If you knew the burdens that are put on capital expenditures by the programs for the lab (up to 125%) that more than double the cost you would know how dumb the process is and why your facilities continue to degrade. No one wants to pay double so they dont. In the mean time they dont know why it is double. Its a death spiral.

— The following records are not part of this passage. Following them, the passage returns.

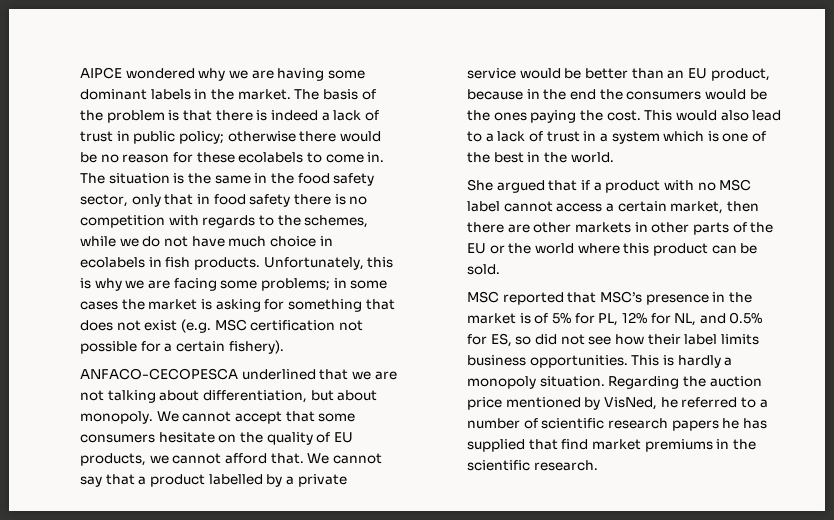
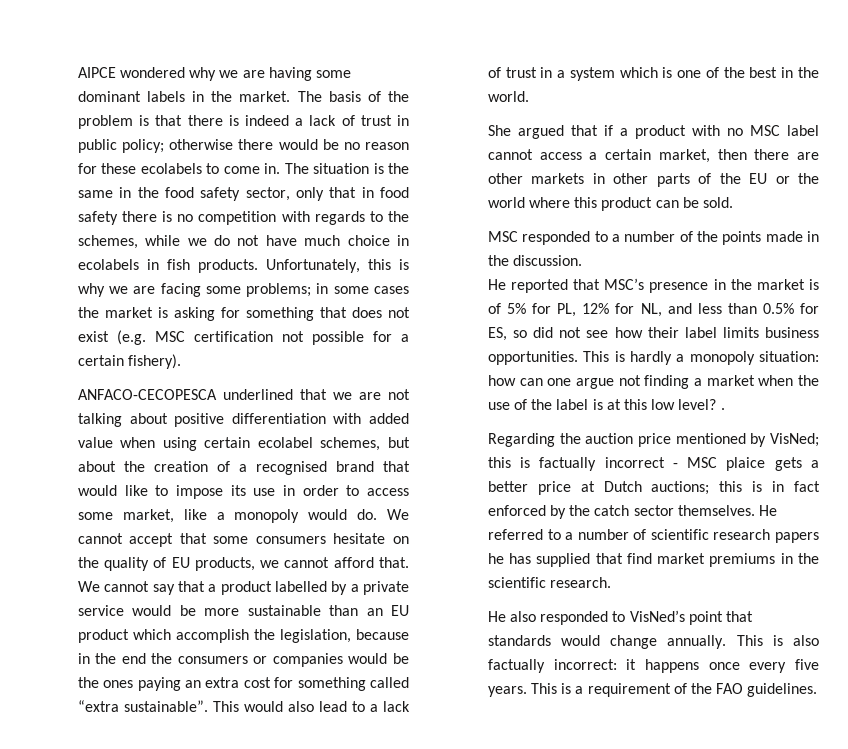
- ANFACO-CECOPESCA underlined that we are not talking about differentiation, but about monopoly.
+ ANFACO-CECOPESCA underlined that we are not talking about positive differentiation with added value when using certain ecolabel schemes, but about the creation of a recognised brand that would like to impose its use in order to access some market, like a monopoly would do.
- We cannot say that a product labelled by a private service would be better than an EU product, because in the end the consumers would be the ones paying the cost.
+ We cannot say that a product labelled by a private service would be more sustainable than an EU product which accomplish the legislation, because in the end the consumers or companies would be the ones paying an extra cost for something called “extra sustainable”.
- MSC reported that MSC’s presence in the market is of 5% for PL, 12% for NL, and 0.5% for ES, so did not see how their label limits business opportunities.
+ MSC responded to a number of the points made in the discussion.
+ He reported that MSC’s presence in the market is of 5% for PL, 12% for NL, and less than 0.5% for ES, so did not see how their label limits business opportunities.
- This is hardly a monopoly situation. Regarding the auction price mentioned by VisNed, he referred to a number of scientific research papers he has supplied that find market premiums in the scientific research.
+ This is hardly a monopoly situation: how can one argue not finding a market when the use of the label is at this low level? .
+ Regarding the auction price mentioned by VisNed; this is factually incorrect - MSC plaice gets a better price at Dutch auctions; this is in fact enforced by the catch sector themselves. He referred to a number of scientific research papers he has supplied that find market premiums in the scientific research.
+ He also responded to VisNed’s point that standards would change annually. This is also factually incorrect: it happens once every five years. This is a requirement of the FAO guidelines.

The guy who keeps typing "LRDR" obviously has no idea what he is talking about, just talking.
7/05/2020 5:31 PM
Good catch. There is something off about this guy. Maybe the Russians or Chinese have trolls on these pages to try and hurt the labs? Seems a bit farfetched but I suppose it is possible.
7/05/2020 9:16 PM
How does this thread "hurt" the lab?
Not the thread, but the poster who misrepresents himself as knowledgeable and gives himself away by using "LRDR" instead of the correct "LDRD" in opposing a funding source for basic and applied research at the labs that DOE/NNSA has consistently supported.
How does this thread "hurt" the lab?
7/11/2020 6:17 PM
Well trying stop the labs from doing cutting edge science and bringing in top talent for one thing. I am sure China/Iran/North Korea/Russia or whoever would be very happy if the labs decline scientifically. Remember a high tide raises all boats, the converse is also true. Clear enough now.